■ Change listing data:
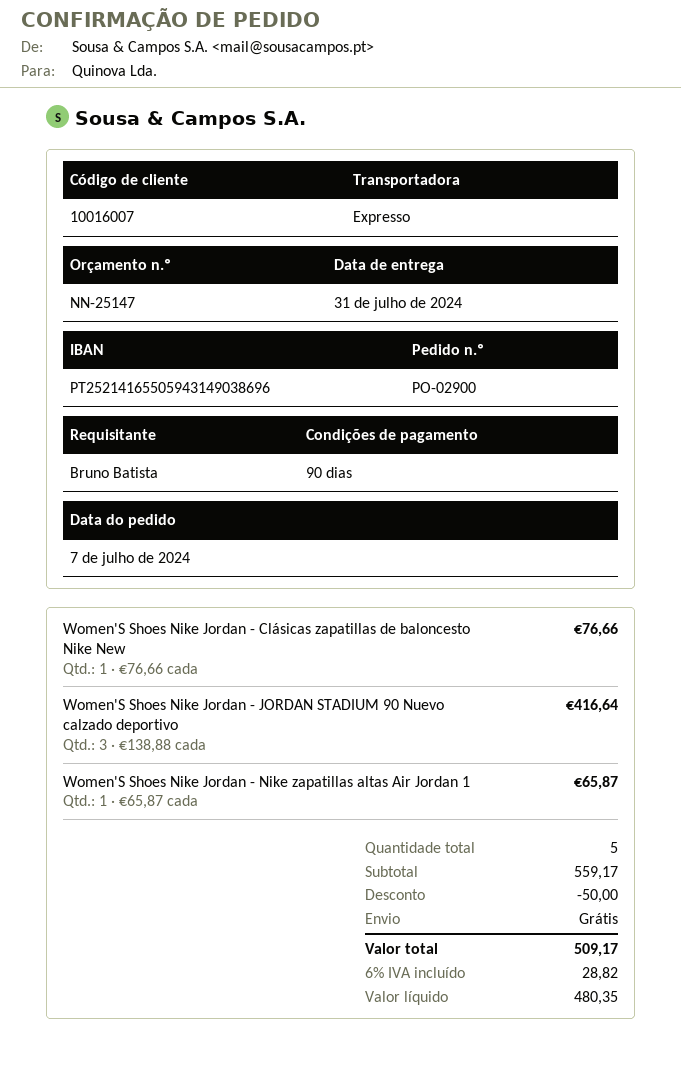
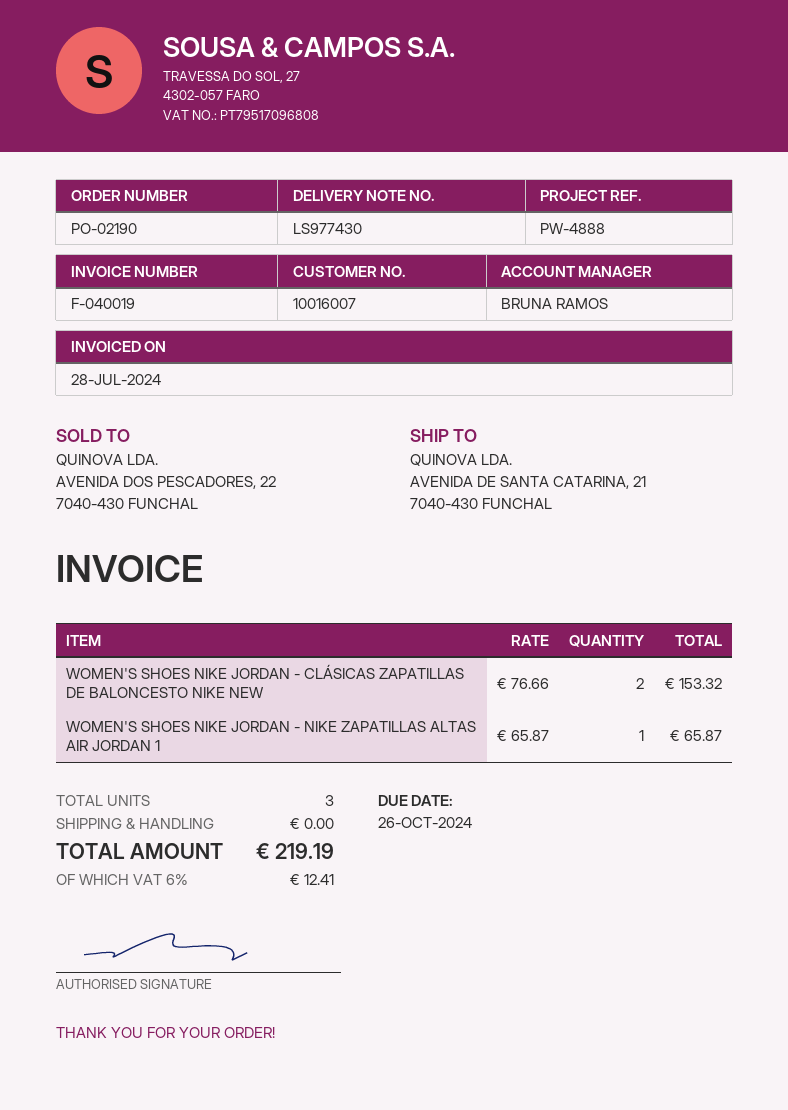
order number: PO-02900 -> PO-02190
Women'S Shoes Nike Jordan - Clásicas zapatillas de baloncesto Nike New: 1 x 76.66 = 76.66 -> 2 x 76.66 = 153.32
Women'S Shoes Nike Jordan - JORDAN STADIUM 90 Nuevo calzado deportivo: 3 x 138.88 = 416.64 -> none
total quantity: 5 -> 3
discount: 50.00 -> none
tax: 6% = 28.82 -> 6% = 12.41
total: 509.17 -> 219.19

■ Task description: Which lines above hold the string "Women"? Please copy all of them.

■ Written solution:
Women'S Shoes Nike Jordan - Clásicas zapatillas de baloncesto Nike New: 1 x 76.66 = 76.66 -> 2 x 76.66 = 153.32
Women'S Shoes Nike Jordan - JORDAN STADIUM 90 Nuevo calzado deportivo: 3 x 138.88 = 416.64 -> none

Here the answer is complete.